# Fine tuning a generative AI Model for Dialgue Summarization



In [2]:
%pip install --upgrade pip
%pip install --disable-pip-version-check \
   tokenizers==0.12.1 \
   torch==1.13.1 \
   torchdata==0.5.1 --quiet

%pip install \
    transformers==4.27.2 \
    datasets==2.11.0 \
    evaluate==0.4.0 \
    rouge_score==0.1.2 \
    loralib==0.1.1 \
    peft==0.3.0 --quiet

Note: you may need to restart the kernel to use updated packages.
Note: you may need to restart the kernel to use updated packages.
Note: you may need to restart the kernel to use updated packages.


In [3]:
from datasets import load_dataset
from transformers import AutoModelForSeq2SeqLM, AutoTokenizer, GenerationConfig, TrainingArguments, Trainer
import torch
import time
import evaluate
import pandas as pd
import numpy as np

In [4]:
hugginface_dataset_name = "knkarthick/dialogsum"

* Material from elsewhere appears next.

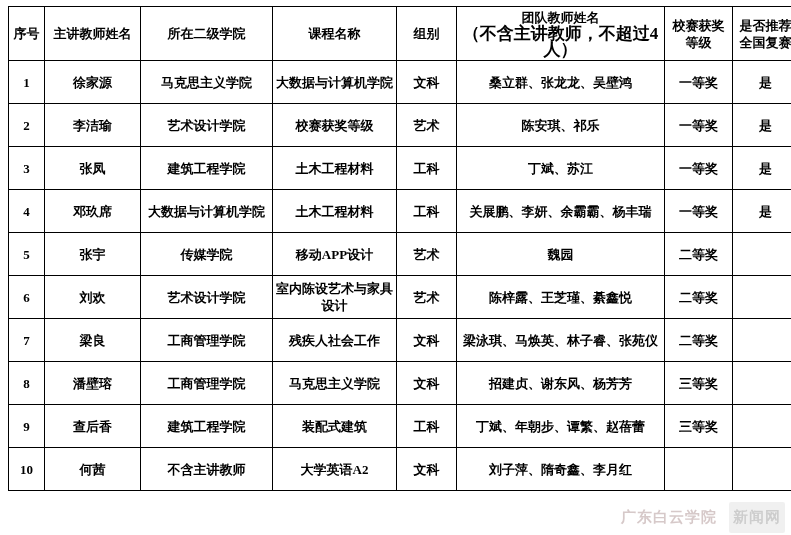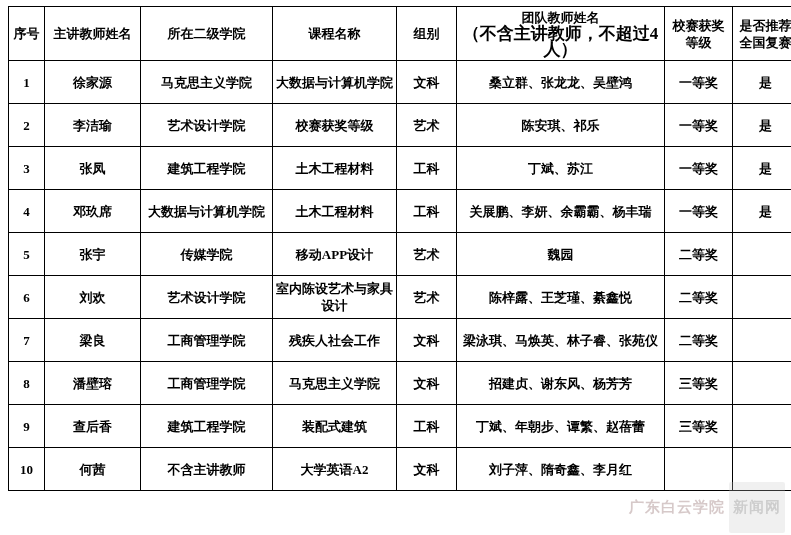"广东白云学院" .watermark .wm-red { margin-right: 4px -> 12px }
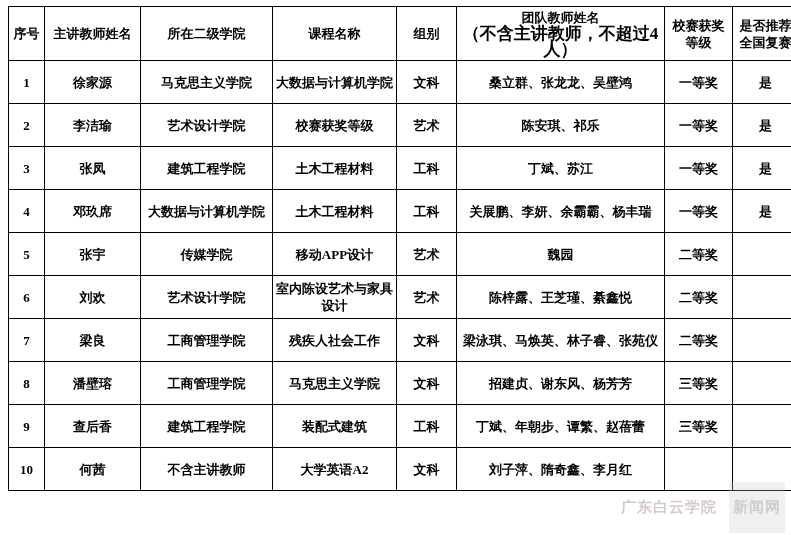"新闻网" .watermark .wm-box { padding: 16px 4px -> 6px 4px }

dataset = load_dataset(hugginface_dataset_name)

dataset

Found cached dataset csv (C:/Users/david/.cache/huggingface/datasets/knkarthick___csv/knkarthick--dialogsum-c8fac5d84cd35861/0.0.0/6954658bab30a358235fa864b05cf819af0e179325c740e4bc853bcc7ec513e1)


  0%|          | 0/3 [00:00<?, ?it/s]

DatasetDict({
    train: Dataset({
        features: ['id', 'dialogue', 'summary', 'topic'],
        num_rows: 12460
    })
    test: Dataset({
        features: ['id', 'dialogue', 'summary', 'topic'],
        num_rows: 1500
    })
    validation: Dataset({
        features: ['id', 'dialogue', 'summary', 'topic'],
        num_rows: 500
    })
})

In [5]:
model_name= 'google/flan-t5-base'

orginal_model = AutoModelForSeq2SeqLM.from_pretrained(model_name, torch_dtype=torch.bfloat16)
tokenizer = AutoTokenizer.from_pretrained(model_name)

In [6]:
def print_number_of_trainable_model_parameters(model):
    trainable_model_params = 0
    all_model_params = 0
    for _, param in model.named_parameters():
        all_model_params += param.numel()
        if param.requires_grad:
            trainable_model_params += param.numel()
    return f"trainable model parameters: {trainable_model_params} \nall model parameters: {all_model_params}\npercentageof trainable model parameter: {((trainable_model_params/all_model_params)*100)}%"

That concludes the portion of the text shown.